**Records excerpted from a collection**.

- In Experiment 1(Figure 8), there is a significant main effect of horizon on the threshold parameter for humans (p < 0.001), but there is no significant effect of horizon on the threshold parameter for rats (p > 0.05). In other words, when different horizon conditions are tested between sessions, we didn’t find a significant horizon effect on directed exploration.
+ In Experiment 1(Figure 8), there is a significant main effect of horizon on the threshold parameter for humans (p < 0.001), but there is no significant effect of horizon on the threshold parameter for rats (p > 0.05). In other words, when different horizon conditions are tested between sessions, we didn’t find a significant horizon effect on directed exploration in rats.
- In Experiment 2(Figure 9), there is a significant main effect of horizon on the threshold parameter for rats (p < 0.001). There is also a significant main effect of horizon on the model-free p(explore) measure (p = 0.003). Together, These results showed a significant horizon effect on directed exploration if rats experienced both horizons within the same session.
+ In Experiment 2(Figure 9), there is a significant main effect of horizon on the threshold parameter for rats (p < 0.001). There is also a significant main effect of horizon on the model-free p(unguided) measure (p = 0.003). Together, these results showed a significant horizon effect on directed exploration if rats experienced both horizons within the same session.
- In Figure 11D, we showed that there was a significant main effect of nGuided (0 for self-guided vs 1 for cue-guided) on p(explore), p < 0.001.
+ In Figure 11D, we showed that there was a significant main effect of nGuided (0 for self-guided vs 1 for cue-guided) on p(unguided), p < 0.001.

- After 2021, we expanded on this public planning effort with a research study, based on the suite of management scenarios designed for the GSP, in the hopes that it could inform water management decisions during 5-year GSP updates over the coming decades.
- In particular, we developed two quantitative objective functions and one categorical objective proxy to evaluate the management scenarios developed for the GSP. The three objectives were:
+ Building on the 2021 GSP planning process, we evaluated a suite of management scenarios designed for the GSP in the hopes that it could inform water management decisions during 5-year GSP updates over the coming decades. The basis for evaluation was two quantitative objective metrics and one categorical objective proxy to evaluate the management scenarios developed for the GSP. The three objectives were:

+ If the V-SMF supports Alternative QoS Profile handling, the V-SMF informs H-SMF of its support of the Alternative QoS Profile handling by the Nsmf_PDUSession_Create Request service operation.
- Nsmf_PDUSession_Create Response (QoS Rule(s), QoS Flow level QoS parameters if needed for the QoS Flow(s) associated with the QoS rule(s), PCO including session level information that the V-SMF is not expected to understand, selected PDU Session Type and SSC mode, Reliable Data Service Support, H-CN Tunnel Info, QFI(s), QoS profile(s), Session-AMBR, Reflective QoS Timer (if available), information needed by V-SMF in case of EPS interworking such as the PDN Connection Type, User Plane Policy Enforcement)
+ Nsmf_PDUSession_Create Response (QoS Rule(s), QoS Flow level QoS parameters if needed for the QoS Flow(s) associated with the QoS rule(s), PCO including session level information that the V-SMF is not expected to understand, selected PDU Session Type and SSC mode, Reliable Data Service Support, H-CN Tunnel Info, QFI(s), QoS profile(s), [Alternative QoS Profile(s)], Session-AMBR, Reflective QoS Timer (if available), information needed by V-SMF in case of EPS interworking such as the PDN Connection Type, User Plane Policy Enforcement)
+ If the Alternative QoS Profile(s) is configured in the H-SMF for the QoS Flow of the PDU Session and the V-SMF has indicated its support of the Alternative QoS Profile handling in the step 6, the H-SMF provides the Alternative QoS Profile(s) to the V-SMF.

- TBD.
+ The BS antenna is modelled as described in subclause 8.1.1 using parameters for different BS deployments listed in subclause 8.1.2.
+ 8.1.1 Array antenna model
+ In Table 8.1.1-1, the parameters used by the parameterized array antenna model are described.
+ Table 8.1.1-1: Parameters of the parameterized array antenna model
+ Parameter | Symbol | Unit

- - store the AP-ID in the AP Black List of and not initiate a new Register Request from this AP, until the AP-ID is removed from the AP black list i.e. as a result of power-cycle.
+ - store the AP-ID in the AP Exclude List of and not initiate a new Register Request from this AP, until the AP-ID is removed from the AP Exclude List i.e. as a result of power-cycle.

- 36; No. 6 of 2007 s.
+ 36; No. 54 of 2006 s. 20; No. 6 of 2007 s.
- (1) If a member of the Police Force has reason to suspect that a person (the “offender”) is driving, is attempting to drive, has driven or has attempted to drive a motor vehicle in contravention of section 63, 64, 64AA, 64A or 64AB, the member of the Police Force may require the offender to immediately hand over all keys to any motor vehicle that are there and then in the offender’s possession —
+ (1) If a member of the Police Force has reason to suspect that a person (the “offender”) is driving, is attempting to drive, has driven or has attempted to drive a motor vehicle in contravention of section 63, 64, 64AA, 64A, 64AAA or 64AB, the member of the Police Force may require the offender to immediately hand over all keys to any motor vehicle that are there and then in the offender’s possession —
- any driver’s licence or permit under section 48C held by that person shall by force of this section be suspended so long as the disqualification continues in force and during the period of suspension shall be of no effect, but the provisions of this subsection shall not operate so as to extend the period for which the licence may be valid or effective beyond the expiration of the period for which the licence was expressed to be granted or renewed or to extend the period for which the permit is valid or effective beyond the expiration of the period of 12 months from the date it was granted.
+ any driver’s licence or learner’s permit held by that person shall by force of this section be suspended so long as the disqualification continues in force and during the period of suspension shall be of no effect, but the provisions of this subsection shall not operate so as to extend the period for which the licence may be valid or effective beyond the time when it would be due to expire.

**What is needed**. For each line above that includes the word "require", make a copy of that line.

**Answer section**.
- (1) If a member of the Police Force has reason to suspect that a person (the “offender”) is driving, is attempting to drive, has driven or has attempted to drive a motor vehicle in contravention of section 63, 64, 64AA, 64A or 64AB, the member of the Police Force may require the offender to immediately hand over all keys to any motor vehicle that are there and then in the offender’s possession —
+ (1) If a member of the Police Force has reason to suspect that a person (the “offender”) is driving, is attempting to drive, has driven or has attempted to drive a motor vehicle in contravention of section 63, 64, 64AA, 64A, 64AAA or 64AB, the member of the Police Force may require the offender to immediately hand over all keys to any motor vehicle that are there and then in the offender’s possession —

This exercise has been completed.